PORTFOLIO > DATA ANALYSIS & DATA SCIENCE

Analyzing Housing Data with R

This is a project analzying a dataset of over 4000 homes in Washington (State). I'll be using R to do the following; exploratory data analysis, multiple regression, and clustering in an attempt to gain some insights on the houses. (Link to the dataset: https://www.kaggle.com/datasets/fratzcan/usa-house-prices?select=USA+Housing+Dataset.csv)

Sometimes when analysing data, there may not always be an "interesting" or clear result. Trying hard to find one can often result in skewed findings. This is an example of confirmation bias - where one already has a strong opinion, and seeks to find information that supports it, instead of basing their view on the objective information.

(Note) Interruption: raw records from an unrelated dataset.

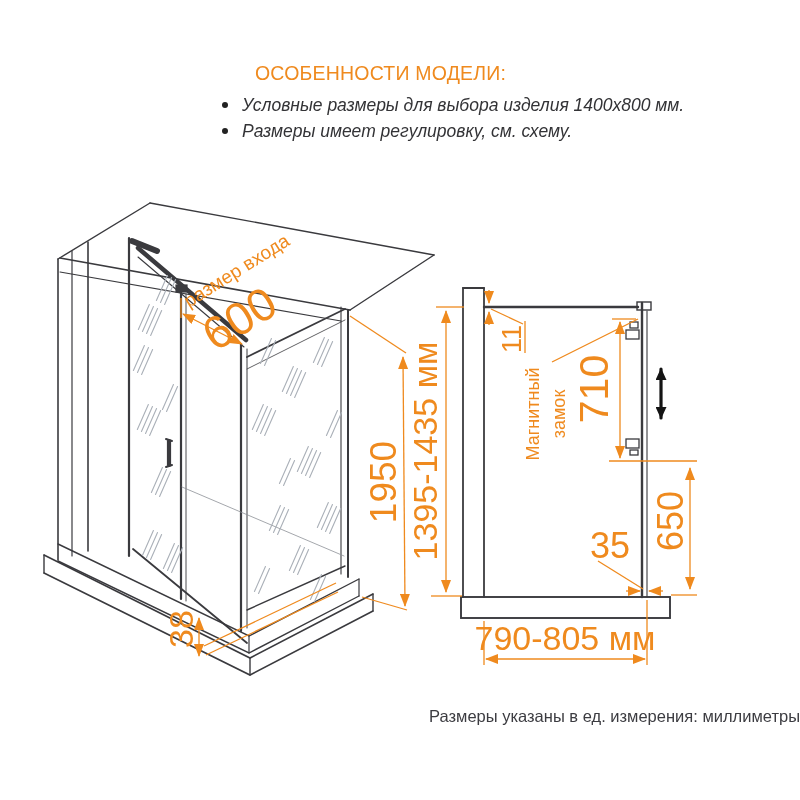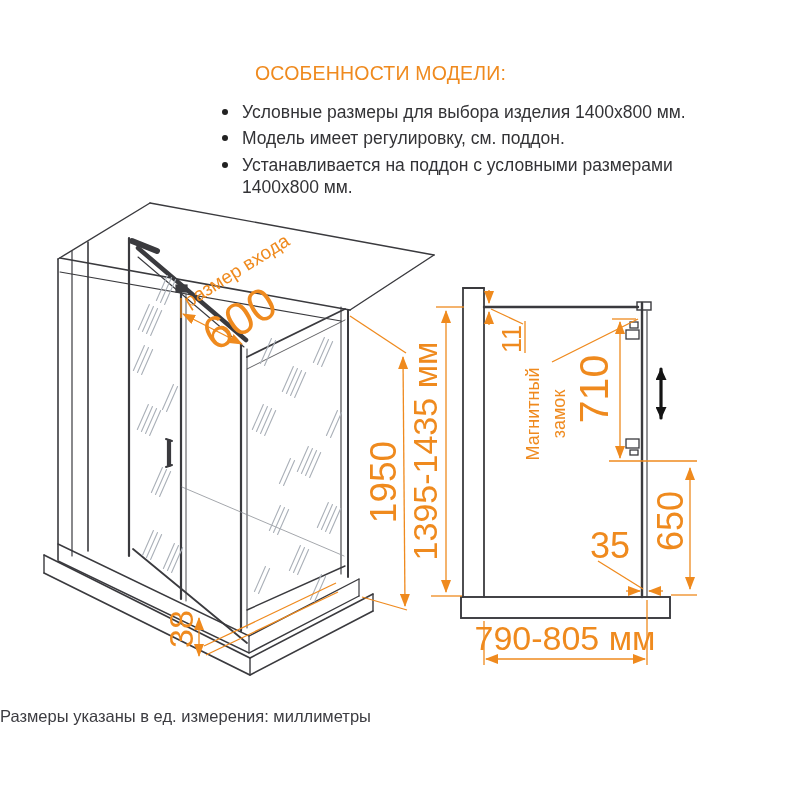"Условные размеры для выбора изделия" .features { font-style: none -> italic; top: 101px -> 94px }
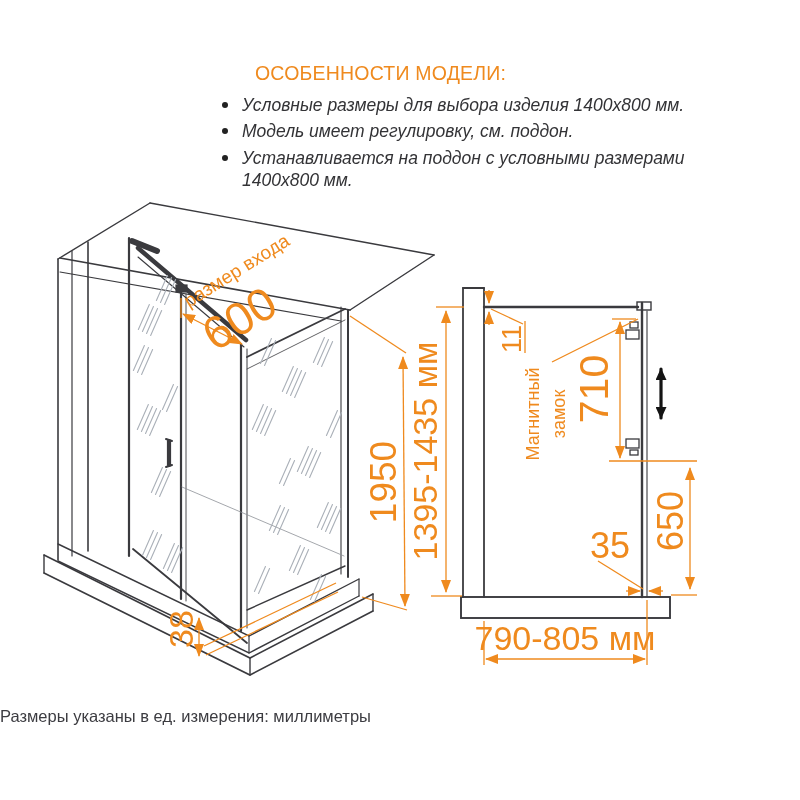"Модель имеет регулировку, см. поддон." span { text: Модель имеет регулировку, см. поддон -> Размеры имеет регулировку, см. схему }
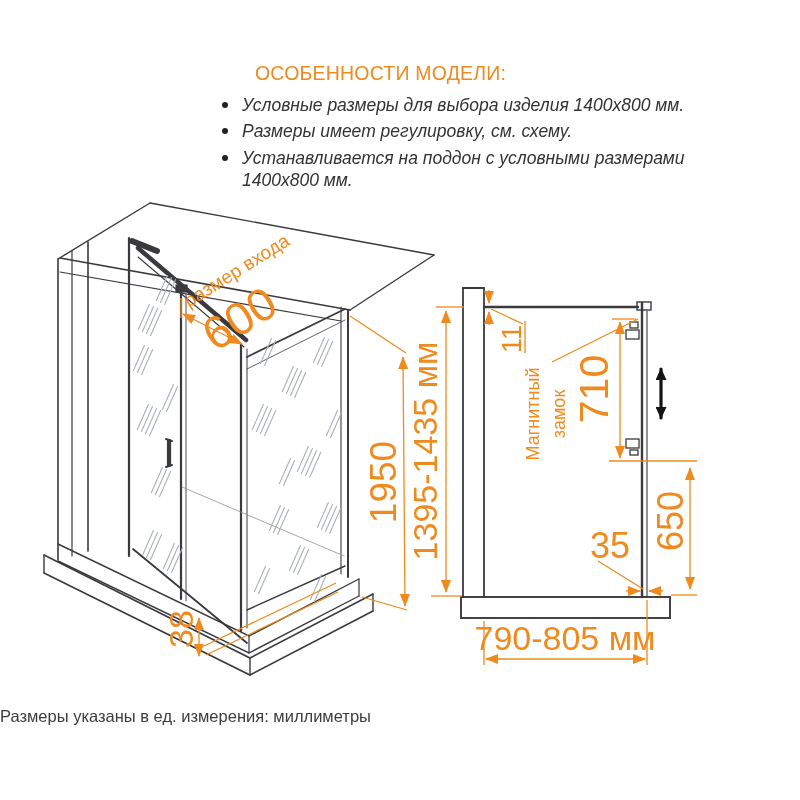"Устанавливается на поддон с условными" div.feature-item { html: <div> <span></span> <span>Устанавливается на поддон с условными размерами 1400х800 мм.</span> </div> -> none }
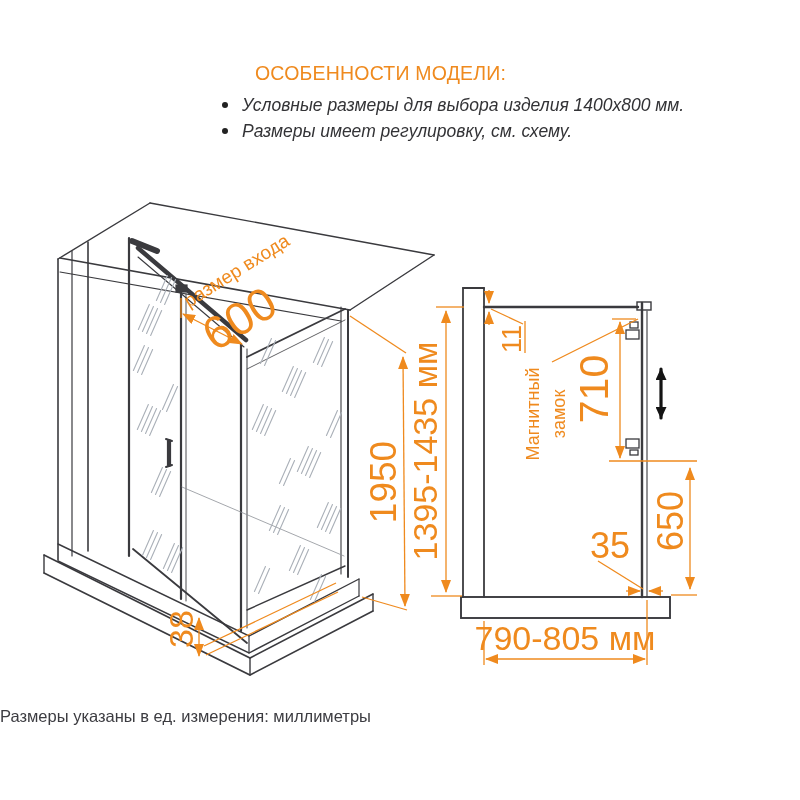"Размеры указаны в ед. измерения:" .footer-note { text-align: left -> right }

Without further adieu, lets dive in. We will start by showing the columns for this dataset.

Date: The date when the property was sold. This feature helps in understanding the temporal trends in property prices.
Price: The sale price of the property in USD. This is the target variable we aim to predict.
Bedrooms: The number of bedrooms in the property. Generally, properties with more bedrooms tend to have higher prices.
Bathrooms: The number of bathrooms in the property. Similar to bedrooms, more bathrooms can increase a property’s value.
Sqft Living: The size of the living area in square feet. Larger living areas are typically associated with higher property values.
Sqft Lot: The size of the lot in square feet. Larger lots may increase a property’s desirability and value.
Floors: The number of floors in the property. Properties with multiple floors may offer more living space and appeal.
Waterfront: A binary indicator (1 if the property has a waterfront view, 0 otherwise). Properties with waterfront views are often valued higher.
View: An index from 0 to 4 indicating the quality of the property’s view. Better views are likely to enhance a property’s value.
Condition: An index from 1 to 5 rating the condition of the property. Properties in better condition are typically worth more.
Sqft Above: The square footage of the property above the basement. This can help isolate the value contribution of above-ground space.
Sqft Basement: The square footage of the basement. Basements may add value depending on their usability.
Yr Built: The year the property was built. Older properties may have historical value, while newer ones may offer modern amenities.
Yr Renovated: The year the property was last renovated. Recent renovations can increase a property’s appeal and value.
City: The city where the property is located. Different cities have distinct market dynamics.
Statezip: The state and zip code of the property. This feature provides regional context for the property.
Country: The country where the property is located. While this dataset focuses on properties in Australia, this feature is included for completeness.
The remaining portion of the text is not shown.